Background. Stroke complicates the postoperative course in 1% to 6% of patients undergoing coronary revascularization. There has been no large scale mandatory database reporting on the incidence of stroke after coronary revascularization.
Methods. A multicenter regional database from the Bureau of Health Care Research Information Services, New York State Department of Health, on 19,224 patients who underwent coronary revascularization in 31 hospitals within New York State during 1995 was analyzed to determine the risk factors for postoperative stroke.
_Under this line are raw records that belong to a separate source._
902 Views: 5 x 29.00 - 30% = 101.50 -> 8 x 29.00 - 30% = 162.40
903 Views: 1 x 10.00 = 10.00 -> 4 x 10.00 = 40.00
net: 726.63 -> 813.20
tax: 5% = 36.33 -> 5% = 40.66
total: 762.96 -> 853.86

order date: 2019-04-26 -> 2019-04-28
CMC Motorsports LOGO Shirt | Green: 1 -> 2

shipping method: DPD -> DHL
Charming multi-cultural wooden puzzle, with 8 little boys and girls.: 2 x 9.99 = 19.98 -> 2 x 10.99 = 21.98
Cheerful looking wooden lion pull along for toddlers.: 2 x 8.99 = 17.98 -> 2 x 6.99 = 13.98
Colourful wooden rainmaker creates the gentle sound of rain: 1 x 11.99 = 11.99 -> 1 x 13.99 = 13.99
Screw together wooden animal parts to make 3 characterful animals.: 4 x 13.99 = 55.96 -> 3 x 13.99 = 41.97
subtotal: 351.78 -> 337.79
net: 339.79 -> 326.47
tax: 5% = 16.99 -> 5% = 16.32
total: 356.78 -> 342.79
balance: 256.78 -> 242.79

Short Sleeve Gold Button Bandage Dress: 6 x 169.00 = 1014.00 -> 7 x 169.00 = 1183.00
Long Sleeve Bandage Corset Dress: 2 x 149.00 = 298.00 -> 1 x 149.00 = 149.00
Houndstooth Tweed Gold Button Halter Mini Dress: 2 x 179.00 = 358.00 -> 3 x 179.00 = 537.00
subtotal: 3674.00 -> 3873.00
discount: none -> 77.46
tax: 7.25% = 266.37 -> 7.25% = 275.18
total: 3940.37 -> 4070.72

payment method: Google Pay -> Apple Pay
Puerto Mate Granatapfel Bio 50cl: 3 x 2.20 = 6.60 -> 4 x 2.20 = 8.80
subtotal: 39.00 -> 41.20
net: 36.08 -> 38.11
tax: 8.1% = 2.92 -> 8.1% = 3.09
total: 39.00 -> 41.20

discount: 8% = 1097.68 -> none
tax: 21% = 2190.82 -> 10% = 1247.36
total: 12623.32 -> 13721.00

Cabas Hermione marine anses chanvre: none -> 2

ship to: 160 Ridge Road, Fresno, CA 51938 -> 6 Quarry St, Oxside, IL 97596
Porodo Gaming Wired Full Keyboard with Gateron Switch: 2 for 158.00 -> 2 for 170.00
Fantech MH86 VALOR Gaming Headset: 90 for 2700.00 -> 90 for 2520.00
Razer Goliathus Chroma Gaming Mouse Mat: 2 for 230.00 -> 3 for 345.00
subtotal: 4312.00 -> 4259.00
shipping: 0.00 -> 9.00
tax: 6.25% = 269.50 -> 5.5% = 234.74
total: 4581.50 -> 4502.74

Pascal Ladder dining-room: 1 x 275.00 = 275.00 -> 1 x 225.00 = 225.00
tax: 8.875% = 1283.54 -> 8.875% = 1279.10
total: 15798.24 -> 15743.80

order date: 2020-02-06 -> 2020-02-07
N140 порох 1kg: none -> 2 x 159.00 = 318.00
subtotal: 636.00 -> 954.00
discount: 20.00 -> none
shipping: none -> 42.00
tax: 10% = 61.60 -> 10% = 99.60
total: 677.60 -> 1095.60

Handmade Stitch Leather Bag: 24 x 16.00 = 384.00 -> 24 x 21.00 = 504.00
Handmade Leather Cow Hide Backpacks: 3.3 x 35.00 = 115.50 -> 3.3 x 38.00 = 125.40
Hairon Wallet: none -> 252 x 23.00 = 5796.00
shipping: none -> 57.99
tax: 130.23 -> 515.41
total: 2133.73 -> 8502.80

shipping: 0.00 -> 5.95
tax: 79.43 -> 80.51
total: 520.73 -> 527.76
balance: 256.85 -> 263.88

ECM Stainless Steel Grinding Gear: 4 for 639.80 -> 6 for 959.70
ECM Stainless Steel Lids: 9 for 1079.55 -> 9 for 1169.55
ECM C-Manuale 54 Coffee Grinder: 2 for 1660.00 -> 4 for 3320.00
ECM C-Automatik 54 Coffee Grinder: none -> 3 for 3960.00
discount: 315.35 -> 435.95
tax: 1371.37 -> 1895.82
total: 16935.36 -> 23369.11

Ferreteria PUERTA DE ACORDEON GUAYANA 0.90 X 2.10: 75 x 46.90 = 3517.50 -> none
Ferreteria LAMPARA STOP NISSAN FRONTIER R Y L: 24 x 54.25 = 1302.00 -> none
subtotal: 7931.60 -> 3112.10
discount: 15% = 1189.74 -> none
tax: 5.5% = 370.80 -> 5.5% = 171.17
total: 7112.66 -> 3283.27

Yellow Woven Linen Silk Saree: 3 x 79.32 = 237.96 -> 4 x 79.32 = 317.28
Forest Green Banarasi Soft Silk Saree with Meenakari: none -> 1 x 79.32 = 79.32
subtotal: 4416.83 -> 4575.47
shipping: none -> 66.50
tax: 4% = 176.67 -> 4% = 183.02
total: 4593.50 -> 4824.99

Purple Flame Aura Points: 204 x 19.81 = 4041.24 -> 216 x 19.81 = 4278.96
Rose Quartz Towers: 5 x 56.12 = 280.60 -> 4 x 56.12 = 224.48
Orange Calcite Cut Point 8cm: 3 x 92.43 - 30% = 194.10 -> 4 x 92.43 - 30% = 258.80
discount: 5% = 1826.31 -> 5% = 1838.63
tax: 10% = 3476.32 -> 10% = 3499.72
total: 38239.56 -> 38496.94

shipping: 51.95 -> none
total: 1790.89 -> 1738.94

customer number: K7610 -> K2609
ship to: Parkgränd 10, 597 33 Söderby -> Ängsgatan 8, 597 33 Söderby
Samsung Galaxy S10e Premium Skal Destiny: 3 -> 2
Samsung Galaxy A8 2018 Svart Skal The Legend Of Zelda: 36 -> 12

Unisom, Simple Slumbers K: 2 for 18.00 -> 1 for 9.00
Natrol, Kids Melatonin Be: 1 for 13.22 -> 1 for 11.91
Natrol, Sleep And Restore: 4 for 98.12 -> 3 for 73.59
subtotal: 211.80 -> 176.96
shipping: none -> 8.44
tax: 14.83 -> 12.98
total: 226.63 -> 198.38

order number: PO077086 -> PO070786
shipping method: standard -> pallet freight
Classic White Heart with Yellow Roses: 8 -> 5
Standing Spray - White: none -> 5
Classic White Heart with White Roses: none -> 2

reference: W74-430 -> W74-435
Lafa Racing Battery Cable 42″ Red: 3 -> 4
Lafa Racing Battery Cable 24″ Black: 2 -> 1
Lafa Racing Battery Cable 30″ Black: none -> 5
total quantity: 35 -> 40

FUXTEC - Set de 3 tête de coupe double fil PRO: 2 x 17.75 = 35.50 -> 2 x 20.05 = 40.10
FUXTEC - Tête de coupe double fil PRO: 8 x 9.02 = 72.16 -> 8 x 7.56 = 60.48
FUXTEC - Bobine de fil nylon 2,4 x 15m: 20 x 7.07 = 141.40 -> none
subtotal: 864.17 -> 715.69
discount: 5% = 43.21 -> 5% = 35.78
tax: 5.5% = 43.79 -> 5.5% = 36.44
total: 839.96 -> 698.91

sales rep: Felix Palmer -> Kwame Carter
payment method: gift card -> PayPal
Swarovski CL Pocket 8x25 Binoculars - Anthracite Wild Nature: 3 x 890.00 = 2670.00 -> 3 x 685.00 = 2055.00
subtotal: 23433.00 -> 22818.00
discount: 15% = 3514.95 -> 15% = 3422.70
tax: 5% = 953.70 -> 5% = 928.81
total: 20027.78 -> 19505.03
Results. The incidence of postoperative stroke was 1.4% (n = 270). Hospital mortality for patients who had a stroke was 24.8%, compared with 2.0% for the rest of the patient population. Postoperative stroke increased the hospital length of stay threefold (27.9 ± 1.9 versus 9.1 ± 0.9 days, p < 0.0001). Multivariable logistic regression identified the following variables to be significantly associated with a postoperative stroke: calcified aorta (p < 0.0001; odds ratio [OR], 3.013), prior stroke (p = 0.0003; OR, 1.909), age (p < 0.0001; OR, 1.522 per 10 years), carotid arterial disease (p = 0.002; OR, 1.590), duration of cardiopulmonary bypass (p = 0.0004; OR, 1.27 per 60 minutes), renal failure (p = 0.0062; OR, 2.032), peripheral vascular disease (p = 0.0157; OR, 1.62), cigarette smoking (p = 0.0197; OR, 1.621), and diabetes mellitus (p = 0.0158; OR, 1.373).
Conclusions. Postoperative stroke increases mortality and length of stay after coronary revascularization. Several risk factors can be identified, and some of these factors are potentially amenable to intervention, either before or during coronary revascularization, and should also influence patient selection.